# Vibrants GHRP-2/CJC 1295 log



## Vibrant (Dec 14, 2011)

I had a little time right now so I thought I would set up my log for when I start my first peptide cycle.

I will be running:

GHRP-2/CJC 1295 150mcg 3x per day- morning, post workout, pre bed.



Big thank you to Labpe Peptide for choosing me to be a part of their lab rat promo.

Big thanks to OldSchoolLifter for helping me to put a protocol together because I'll admit that I didnt know much about peptides before this. Since being chosen I have researching peptides non stop. I feel like I have the basics down at this point.



My stats:

1) age 24

2) 6"1, ~13bf% 195-198(it fluctuates depending on when I weigh myself) Im  not a BB but an athlete. I would be able to review how these peps  preform from an athletic point of view. weight gain, recovery, athletic  performance, etc.
3) training since Im 5 years old. in the gym since 16, 5 years with a professional trainer.

4) diet- 4000-5000 extremely clean calories

5) training routine- morning 2 hours sport training, afternoon 1-2 hours  of either cardio, sprints, plyometrics, or a combination of the three.  evening- 2hour intense gym workout. 
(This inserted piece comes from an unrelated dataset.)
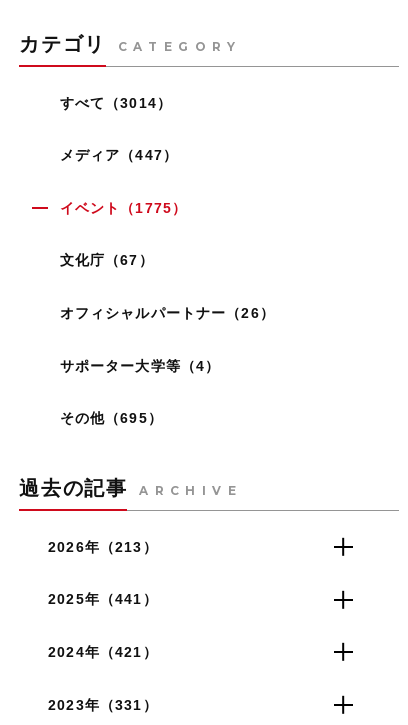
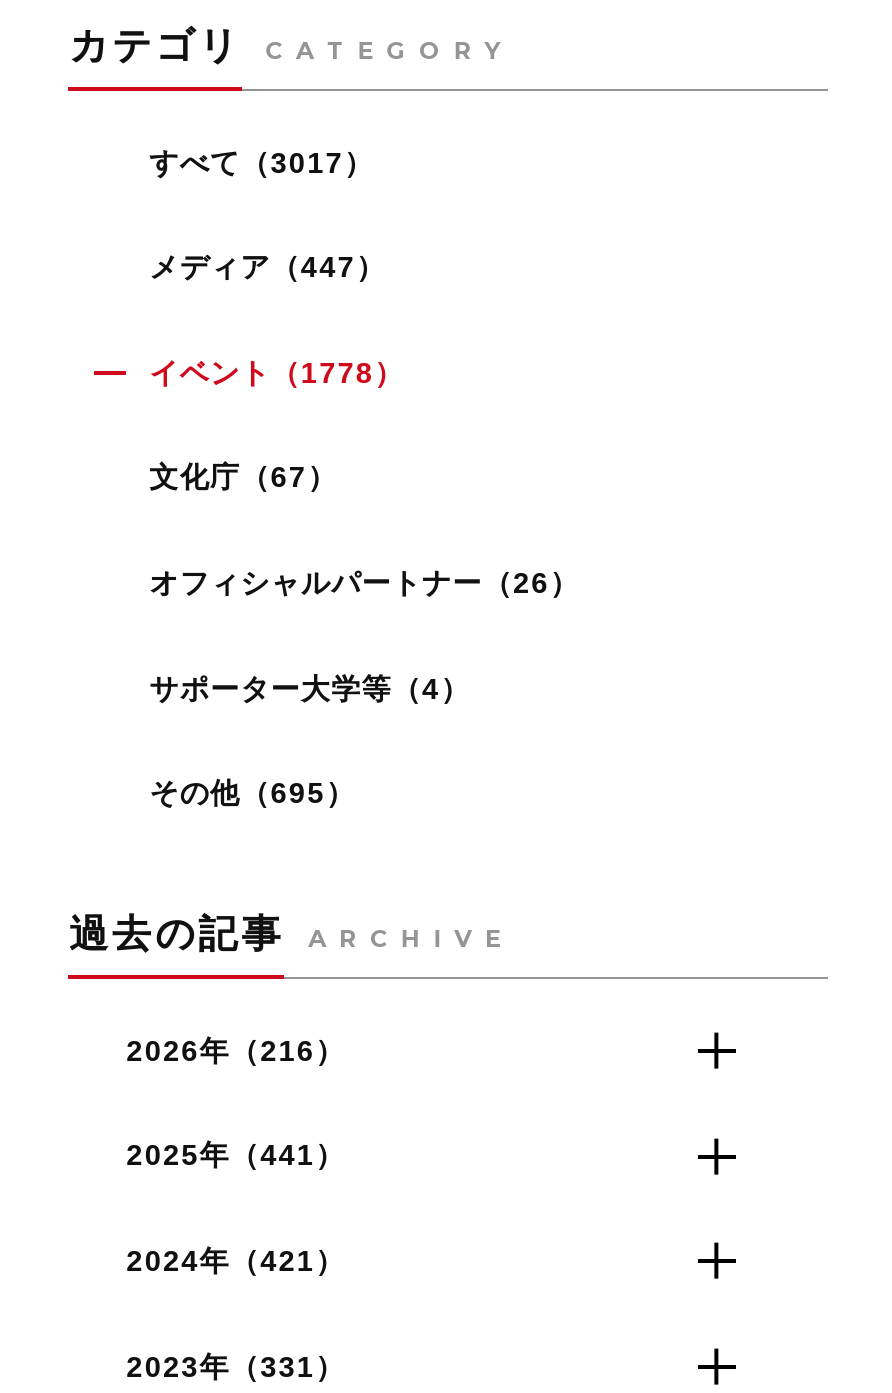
[60,95,172,111] すべて（3014） -> [149,146,374,178] すべて（3017）
[60,200,187,216] イベント（1775） -> [149,357,404,389] イベント（1778）
[48,539,158,555] 2026年（213） -> [126,1035,345,1067] 2026年（216）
this^^^ is my routine when Im out of comp. I do it 5 days then 1 or 2 days off. I will have a few weeks of this routine leading up to some competitions where I hope to be in the best shape of my life and the healthiest I've ever been.


What Im looking to get out of this cycle: some fat loss, increased recovery time, increased athletic performance, help heal a few nagging injuries that I have.


----------



## Ezskanken (Dec 14, 2011)

Yeah buddy, I'm in!


----------



## D-Lats (Dec 14, 2011)

Cool


----------



## swollen (Dec 14, 2011)

Good deal bro., I'll be checkin' in frequently...


----------



## Laborer (Dec 14, 2011)

I am in, interested how it would work during pct


----------



## LabpeRep (Dec 14, 2011)

cool


----------



## Vibrant (Dec 14, 2011)

I need a little help with my math (math gives me a headache, so I need someone to  double check it for me)

Im ordering slin pins and bacteriostatic water for reconstitution as soon as I get the math down.

I plan on reconing the 5mg ghrp-2 with 10ml bw. so that means if i want a 150mcg dose, I will need draw up on the slin pin to 30 ius or tick mark 15. I plan on pre loading 10 slin pins. any other easier ways you could recommend to me?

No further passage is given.